(Collected data entries)
+++

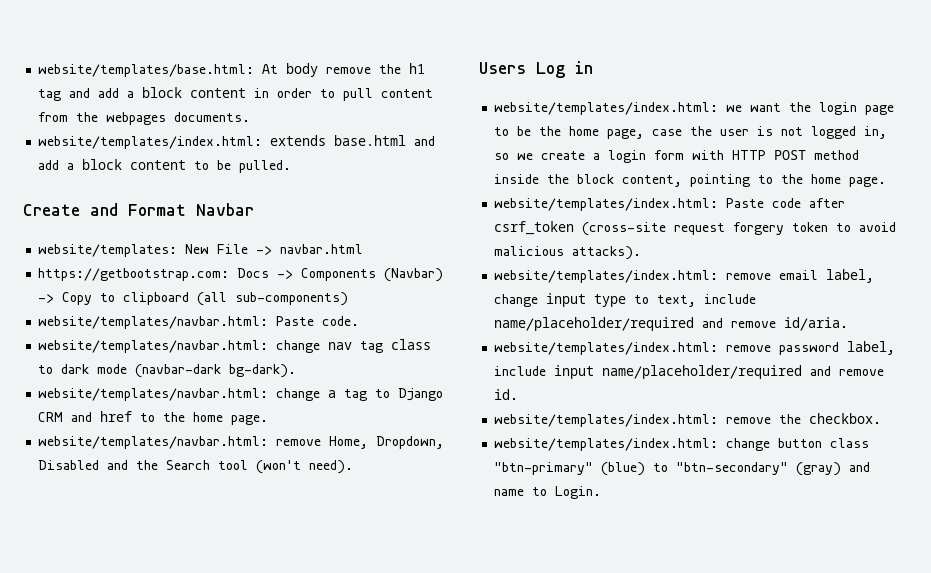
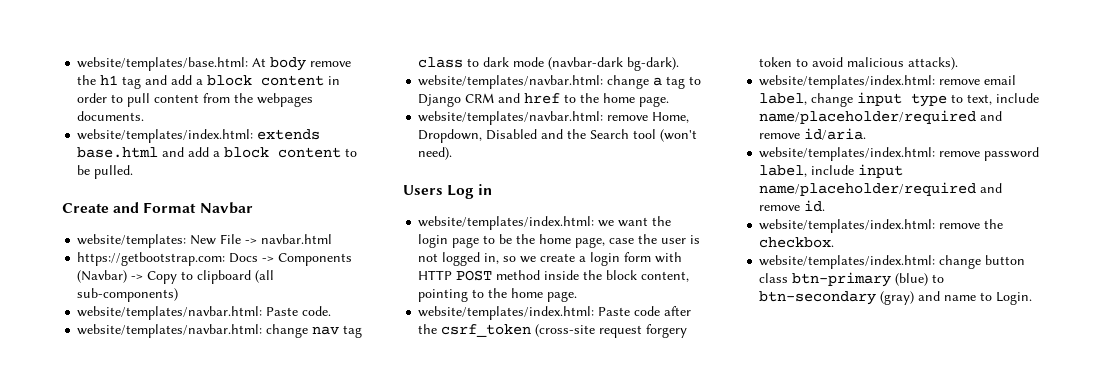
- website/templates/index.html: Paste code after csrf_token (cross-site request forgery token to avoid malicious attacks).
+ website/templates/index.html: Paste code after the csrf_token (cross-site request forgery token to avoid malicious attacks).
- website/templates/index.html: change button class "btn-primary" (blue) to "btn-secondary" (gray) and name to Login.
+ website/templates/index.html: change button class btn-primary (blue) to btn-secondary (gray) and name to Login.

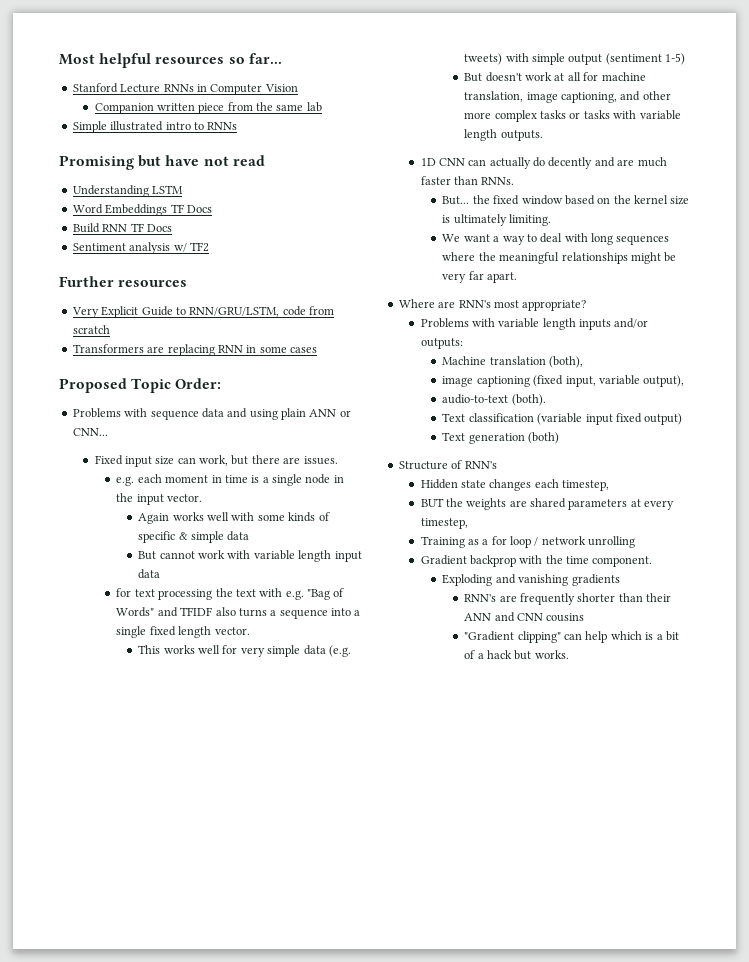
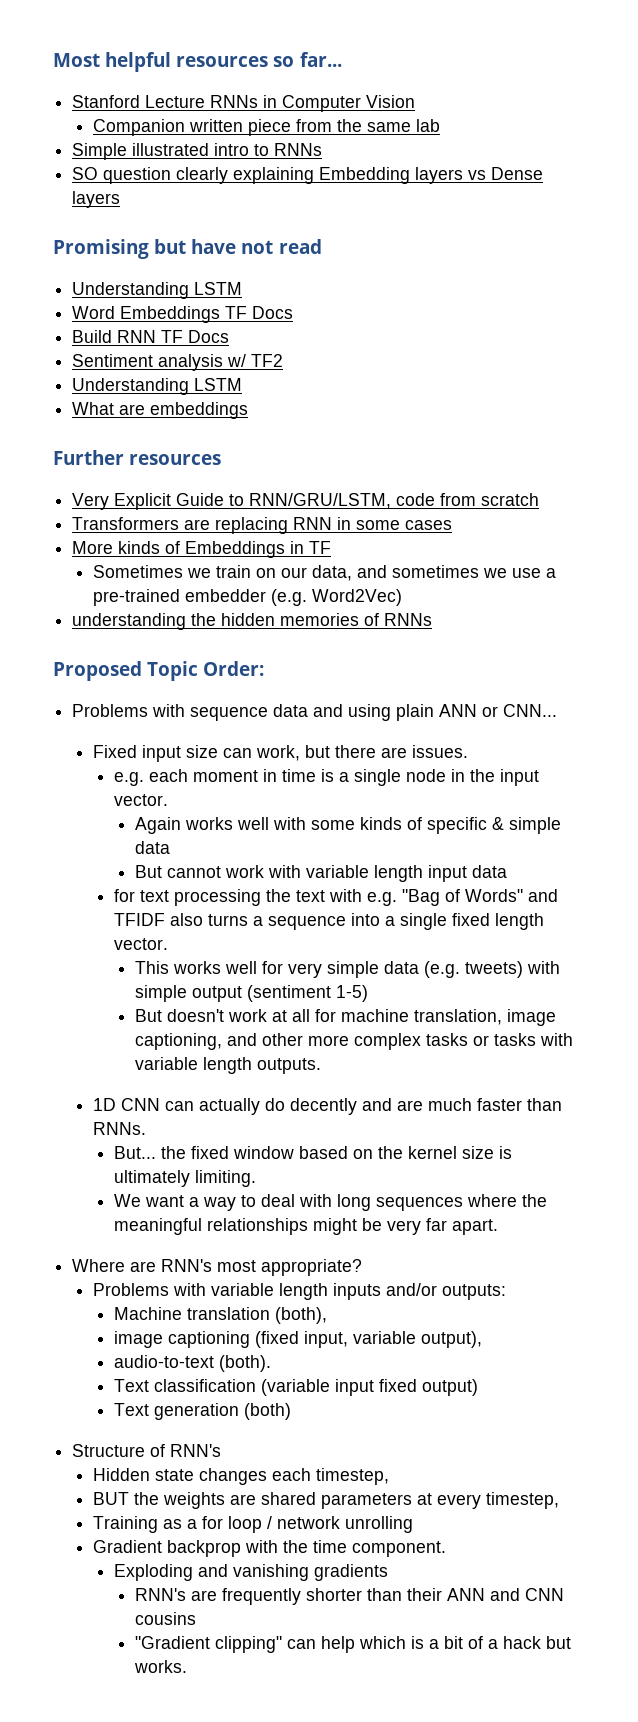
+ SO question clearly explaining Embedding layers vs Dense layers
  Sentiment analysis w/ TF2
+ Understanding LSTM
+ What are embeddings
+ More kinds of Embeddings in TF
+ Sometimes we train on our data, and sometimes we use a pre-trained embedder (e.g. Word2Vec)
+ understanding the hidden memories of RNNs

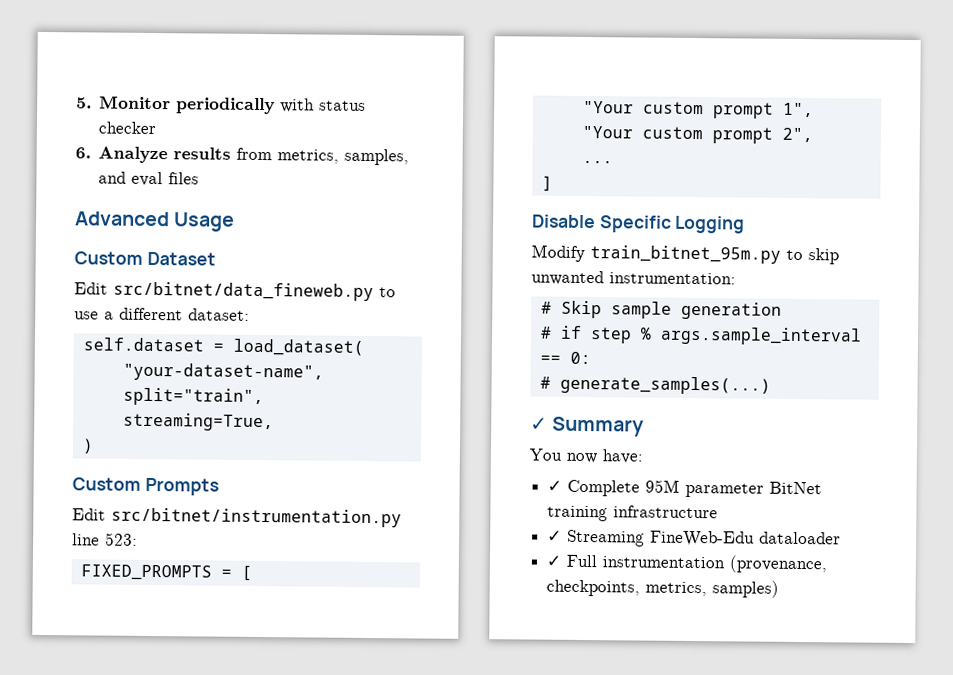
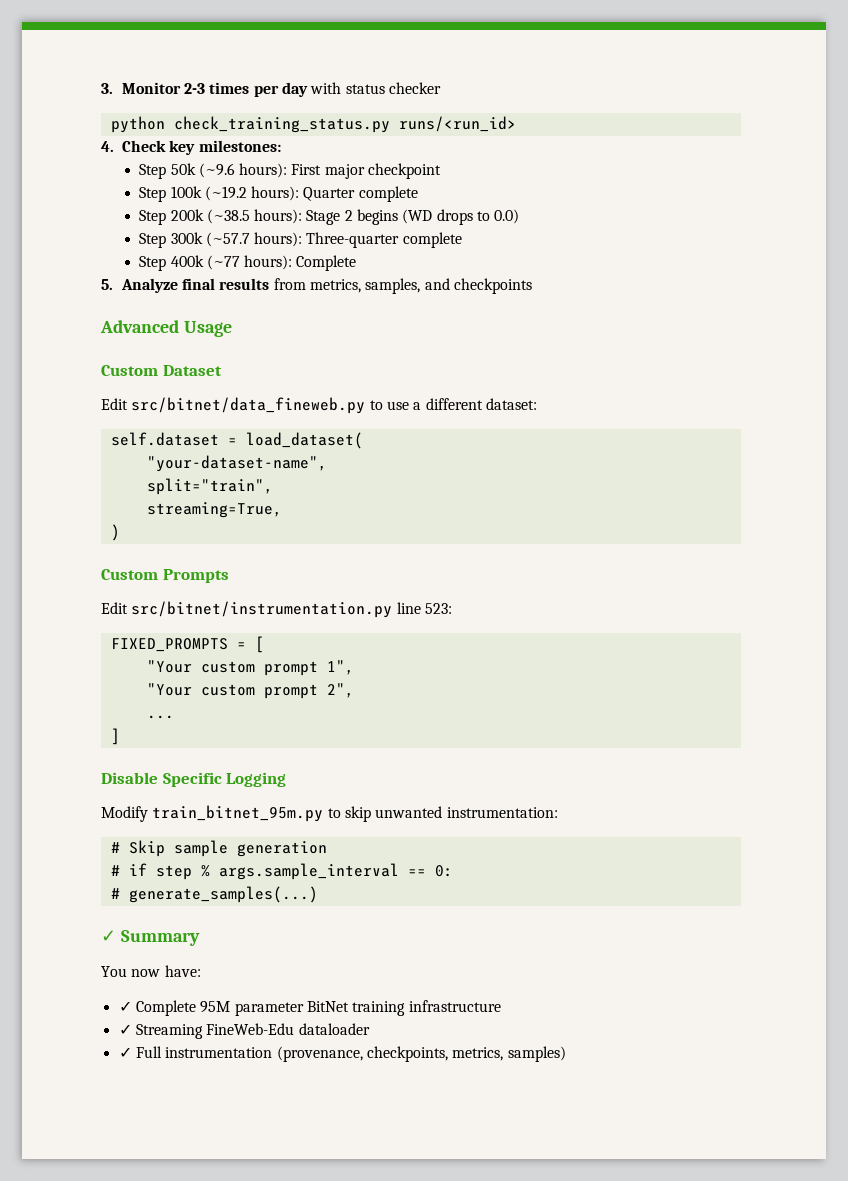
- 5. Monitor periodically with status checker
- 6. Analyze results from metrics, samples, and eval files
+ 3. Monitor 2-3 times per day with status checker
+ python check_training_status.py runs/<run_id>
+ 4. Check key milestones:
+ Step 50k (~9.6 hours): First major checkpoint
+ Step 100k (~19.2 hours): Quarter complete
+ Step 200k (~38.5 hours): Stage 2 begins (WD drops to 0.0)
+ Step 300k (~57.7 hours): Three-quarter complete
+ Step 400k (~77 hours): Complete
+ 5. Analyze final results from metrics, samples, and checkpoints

+++

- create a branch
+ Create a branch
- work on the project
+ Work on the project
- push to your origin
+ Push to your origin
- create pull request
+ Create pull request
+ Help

+++

The count alone is wanted: how many lines above hold the string "code"?

* **Written response**
2